**Problem to work on**
Within the records below, find each line with the word "interpretation" and copy it out.

── Records for processing

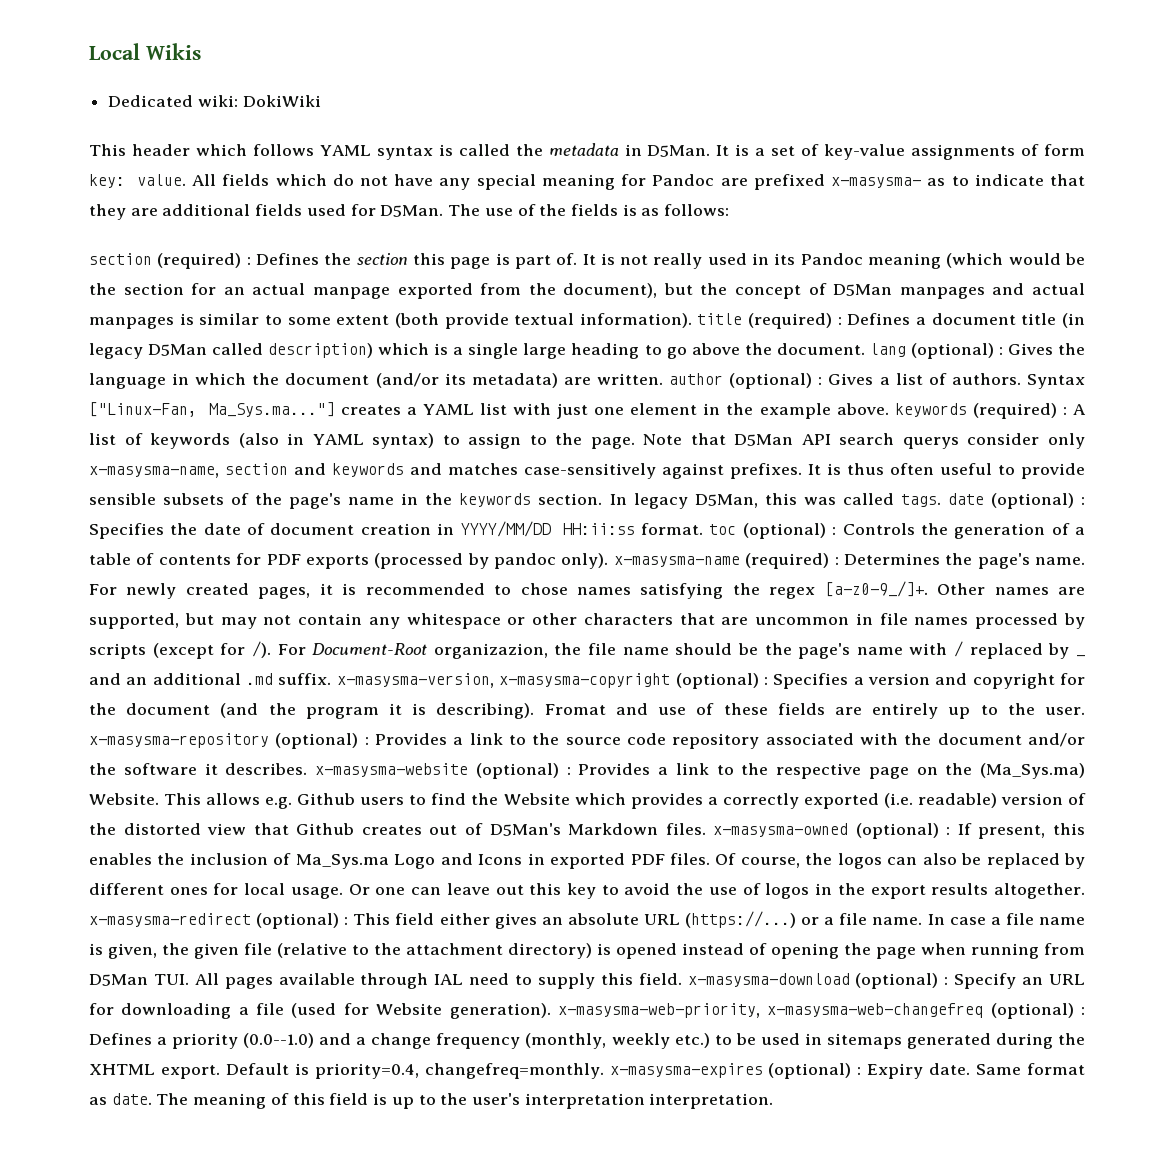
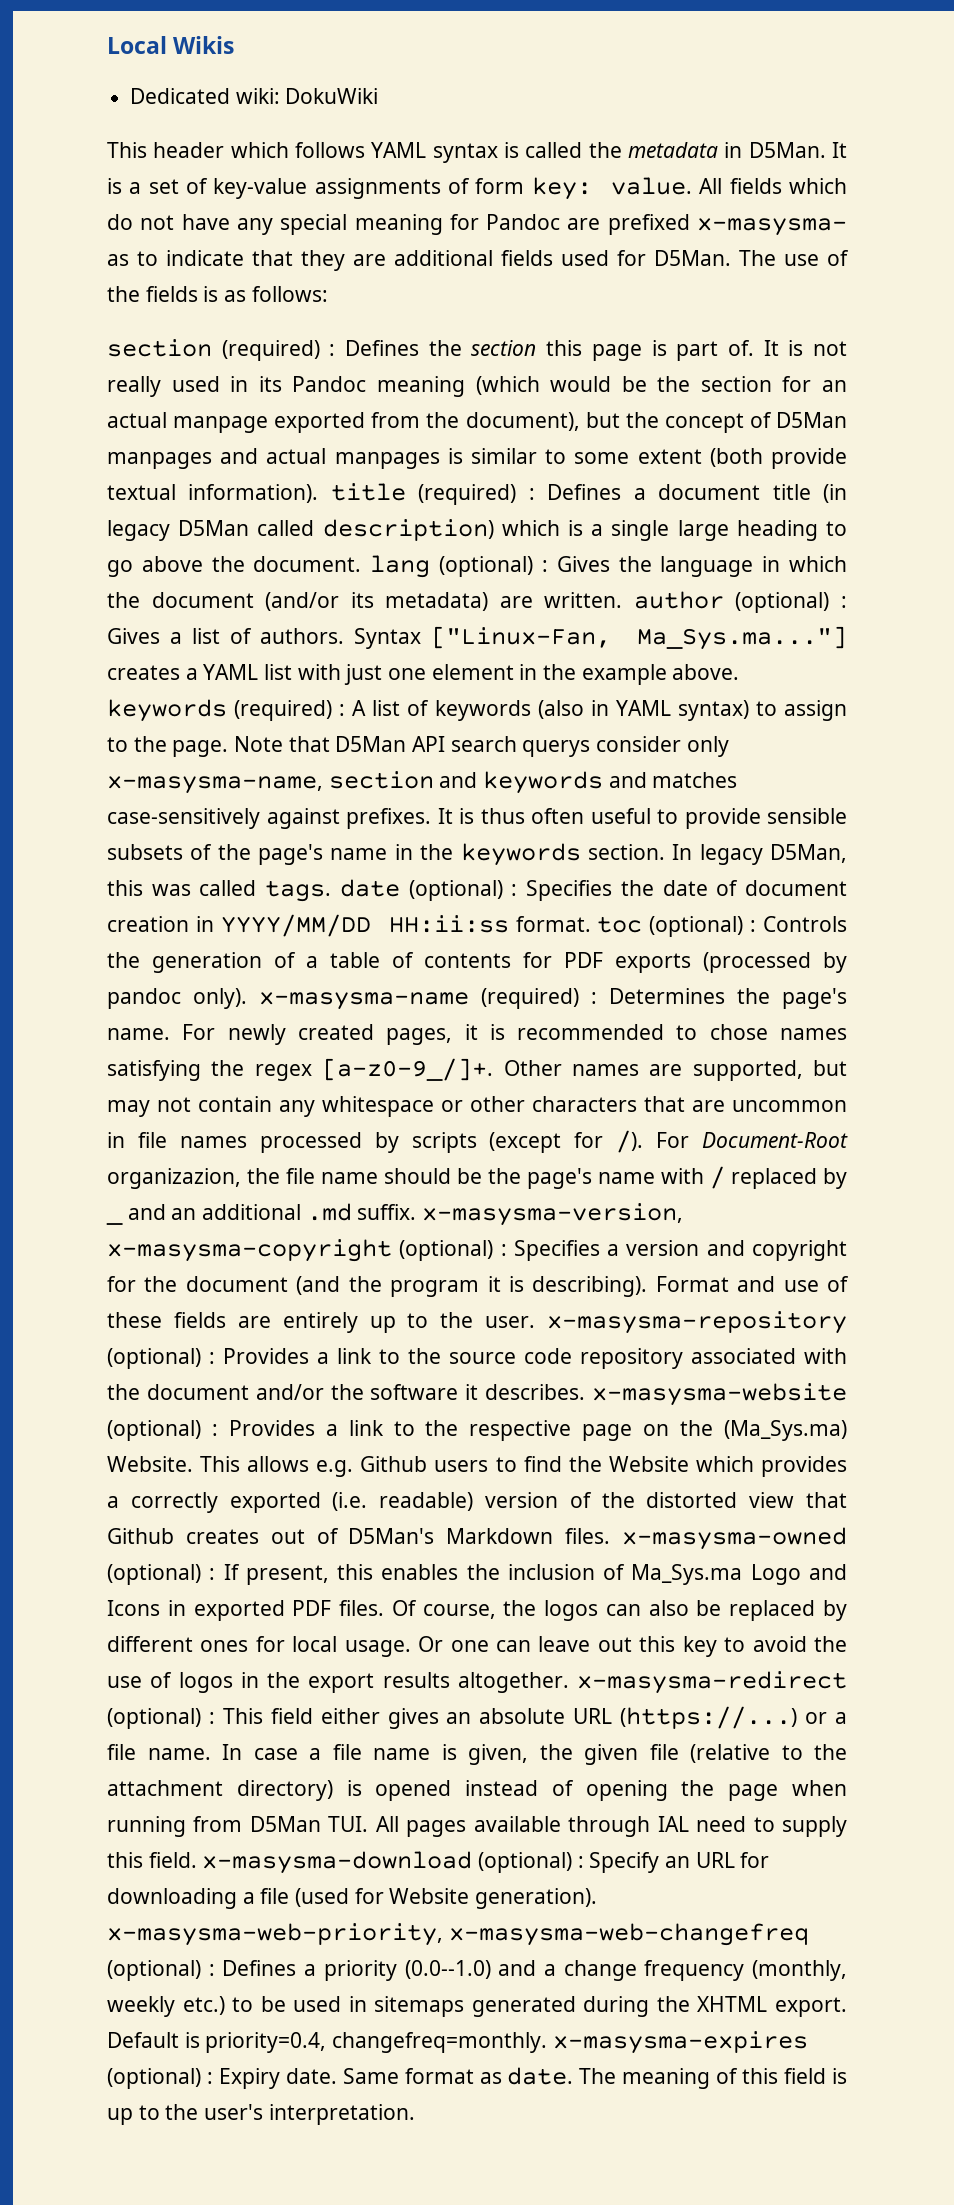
- Dedicated wiki: DokiWiki
+ Dedicated wiki: DokuWiki
- Fromat and use of these fields are entirely up to the user. x-masysma-repository (optional) : Provides a link to the source code repository associated with the document and/or the software it describes. x-masysma-website (optional) : Provides a link to the respective page on the (Ma_Sys.ma) Website.
+ Format and use of these fields are entirely up to the user. x-masysma-repository (optional) : Provides a link to the source code repository associated with the document and/or the software it describes. x-masysma-website (optional) : Provides a link to the respective page on the (Ma_Sys.ma) Website.
- The meaning of this field is up to the user's interpretation interpretation.
+ The meaning of this field is up to the user's interpretation.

────

**Answer below**
- The meaning of this field is up to the user's interpretation interpretation.
+ The meaning of this field is up to the user's interpretation.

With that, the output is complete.